The argument about whether we closed our borders was superfluous from the outset, because the pandemic was going to hit Switzerland regardless. It was unrealistic wishful thinking – and symptomatic of our fear – to believe that we could stop the virus at the border. However, the debate showed us how much we underestimate the significance of border regions for the people who live there. Not only do borders demarcate our identity, but they also act as a link between countries and cultures and are the place where thousands of people live and work. For example, it was thanks not least to Italian and French cross-border commuters that the health systems of Ticino and Geneva carried on functioning.

It was striking to see how symbolic this link was in Konstanz and Kreuzlingen. When a border fence was erected overnight between the two cities, the emotional outpouring and widespread outcry that followed underlined how deeply Europe's past is ingrained in our collective memory. Border regions are not a hindrance but conducive to people living, loving and working. Closing Switzerland's borders completely was never on the agenda. Border closures were the nomenclature that we used, but in truth our borders remained open to goods and partially open to people.

A woman hands a flower to two children through the border fence that was erected in Konstanz at the beginning of the pandemic.
The pandemic has provided us with an acute reminder of the importance of border regions as places where people live and work. We are no longer accustomed to hiding behind borders, not least behind border fences. © Keystone

A shared love of cantonal autonomy

As the citizen of a border canton, I am deeply aware of our interconnectedness. It was precisely during the COVID-19 pandemic that I was continually reminded of this unique cultural asset on my weekly trips to Bern. We in Ticino experienced a crisis that only extended as far as the southern portal of the Gotthard tunnel. The contrast was palpable whenever I travelled to the capital. In my view, COVID-19 has thrown Switzerland's geographical and cultural traits into stark relief – in good and bad ways. The fact that Milan was the epicentre of the pandemic in Europe and that Ticino was hit much earlier and with far greater force than the rest of Switzerland made for a totally different experience.

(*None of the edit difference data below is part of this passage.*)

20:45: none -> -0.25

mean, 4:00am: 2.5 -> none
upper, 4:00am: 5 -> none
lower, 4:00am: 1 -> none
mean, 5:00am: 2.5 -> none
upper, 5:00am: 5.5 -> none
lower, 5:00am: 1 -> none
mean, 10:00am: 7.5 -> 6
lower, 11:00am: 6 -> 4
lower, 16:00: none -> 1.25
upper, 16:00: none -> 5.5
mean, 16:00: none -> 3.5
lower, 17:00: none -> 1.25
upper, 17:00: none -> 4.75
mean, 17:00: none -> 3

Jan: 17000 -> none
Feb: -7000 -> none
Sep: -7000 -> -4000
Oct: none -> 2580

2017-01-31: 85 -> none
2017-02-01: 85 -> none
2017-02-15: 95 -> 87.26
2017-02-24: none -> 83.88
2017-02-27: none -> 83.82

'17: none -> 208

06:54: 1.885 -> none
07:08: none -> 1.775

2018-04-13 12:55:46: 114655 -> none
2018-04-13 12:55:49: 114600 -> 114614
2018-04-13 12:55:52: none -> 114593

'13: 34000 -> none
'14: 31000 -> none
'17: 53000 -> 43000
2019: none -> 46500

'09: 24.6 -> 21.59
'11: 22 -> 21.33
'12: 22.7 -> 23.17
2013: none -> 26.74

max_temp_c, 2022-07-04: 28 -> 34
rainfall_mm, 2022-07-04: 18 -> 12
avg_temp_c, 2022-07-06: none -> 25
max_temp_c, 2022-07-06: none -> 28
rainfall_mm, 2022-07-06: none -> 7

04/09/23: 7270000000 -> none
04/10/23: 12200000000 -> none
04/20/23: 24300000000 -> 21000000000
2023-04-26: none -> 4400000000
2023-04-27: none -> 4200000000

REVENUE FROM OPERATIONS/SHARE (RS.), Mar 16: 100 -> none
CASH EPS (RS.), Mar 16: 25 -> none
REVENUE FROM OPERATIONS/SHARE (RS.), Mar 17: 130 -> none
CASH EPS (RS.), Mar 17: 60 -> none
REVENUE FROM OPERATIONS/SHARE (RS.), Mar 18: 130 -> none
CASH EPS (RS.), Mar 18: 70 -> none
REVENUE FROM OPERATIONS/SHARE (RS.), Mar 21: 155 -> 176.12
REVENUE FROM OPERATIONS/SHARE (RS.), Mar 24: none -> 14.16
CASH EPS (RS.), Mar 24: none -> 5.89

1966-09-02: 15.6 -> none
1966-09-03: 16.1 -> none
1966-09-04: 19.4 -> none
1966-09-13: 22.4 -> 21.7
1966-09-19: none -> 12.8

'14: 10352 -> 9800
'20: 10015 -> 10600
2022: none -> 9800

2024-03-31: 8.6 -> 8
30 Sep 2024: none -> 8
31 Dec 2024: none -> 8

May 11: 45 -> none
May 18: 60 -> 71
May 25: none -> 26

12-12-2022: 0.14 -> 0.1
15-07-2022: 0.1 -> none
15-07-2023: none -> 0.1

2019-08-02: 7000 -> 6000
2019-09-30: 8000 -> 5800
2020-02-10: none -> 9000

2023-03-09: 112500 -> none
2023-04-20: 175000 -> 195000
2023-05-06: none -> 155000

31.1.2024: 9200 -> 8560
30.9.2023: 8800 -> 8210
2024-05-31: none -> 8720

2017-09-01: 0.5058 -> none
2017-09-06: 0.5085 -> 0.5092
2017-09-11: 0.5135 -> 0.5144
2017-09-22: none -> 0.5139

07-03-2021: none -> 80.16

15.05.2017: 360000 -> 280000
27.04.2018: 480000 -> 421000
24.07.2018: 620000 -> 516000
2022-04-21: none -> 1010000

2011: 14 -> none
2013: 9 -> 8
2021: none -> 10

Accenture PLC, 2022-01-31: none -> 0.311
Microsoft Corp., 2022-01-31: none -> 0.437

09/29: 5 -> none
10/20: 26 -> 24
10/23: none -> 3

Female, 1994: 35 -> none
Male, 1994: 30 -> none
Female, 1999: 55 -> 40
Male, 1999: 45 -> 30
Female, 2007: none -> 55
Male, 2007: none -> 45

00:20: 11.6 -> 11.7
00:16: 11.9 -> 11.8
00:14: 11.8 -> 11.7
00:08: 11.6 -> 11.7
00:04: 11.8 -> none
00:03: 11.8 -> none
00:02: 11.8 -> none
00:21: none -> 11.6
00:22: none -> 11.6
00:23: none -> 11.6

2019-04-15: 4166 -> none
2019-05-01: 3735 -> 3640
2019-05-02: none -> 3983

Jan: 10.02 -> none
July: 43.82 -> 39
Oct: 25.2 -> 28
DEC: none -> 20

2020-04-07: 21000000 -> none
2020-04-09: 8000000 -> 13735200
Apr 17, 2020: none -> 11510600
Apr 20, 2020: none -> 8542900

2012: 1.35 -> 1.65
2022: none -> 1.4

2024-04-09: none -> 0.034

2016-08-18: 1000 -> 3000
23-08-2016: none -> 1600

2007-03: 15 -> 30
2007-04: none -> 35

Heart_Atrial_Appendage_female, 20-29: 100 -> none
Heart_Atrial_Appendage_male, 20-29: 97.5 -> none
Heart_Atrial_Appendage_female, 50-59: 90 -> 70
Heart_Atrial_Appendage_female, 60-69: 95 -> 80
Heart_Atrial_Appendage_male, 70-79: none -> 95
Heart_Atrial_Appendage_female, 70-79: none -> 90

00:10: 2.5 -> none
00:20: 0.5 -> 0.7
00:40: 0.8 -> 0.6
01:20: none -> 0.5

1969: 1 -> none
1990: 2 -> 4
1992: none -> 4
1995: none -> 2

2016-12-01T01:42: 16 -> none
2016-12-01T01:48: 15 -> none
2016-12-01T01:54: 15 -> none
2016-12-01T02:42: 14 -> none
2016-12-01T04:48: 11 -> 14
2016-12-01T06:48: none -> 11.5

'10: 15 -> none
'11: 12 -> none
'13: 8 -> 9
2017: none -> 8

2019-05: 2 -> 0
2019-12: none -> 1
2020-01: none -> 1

The pandemic has shown emphatically how diverse Switzerland really is. It has revealed not only our differences, but also our shared love of cantonal autonomy. Federalism is no historical catchword but the reflection of a cultural and geographical reality. It has always translated into an ongoing balancing act between Confederation and cantons.

The vaccines and increased testing and contract tracing capacity offer a bright ray of hope. But we must be willing to continue steadily along the path together.

Perseverance pays off

Power is addictive – at every level. Federalism, its antidote, compels us to be humble, tolerant and accepting of different points of view. The arduous negotiations, the interminable debates and the clear separation of powers are precisely what keep our country together. But particularly in times of crisis, the life blood of federalism is community spirit – a virtue that has been lost somewhat amid the noisy wrangling over COVID-19 measures. We all did our part to combat the terrible virus in spring 2020. Now the longer the discussion continues, the shriller the tone becomes. Some want the measures to be stricter, while others long for them to be lifted. Instead of listening to each other, we have resorted to shouting. Instead of engaging with each other, we seek confrontation.

Now is just the time when we would do well to reflect on our federal values. Because perseverance pays off. The vaccines and increased testing and contract tracing capacity offer a bright ray of hope. But we must be willing to continue steadily along the path together. Precisely at the moment at which optimism is blooming like the first spring colours, the third wave threatens a return to winter. It is up to us to keep the cold out. Let us work together to regain the freedoms we crave.

 

This guest article appeared in the NZZ on 6 April 2021.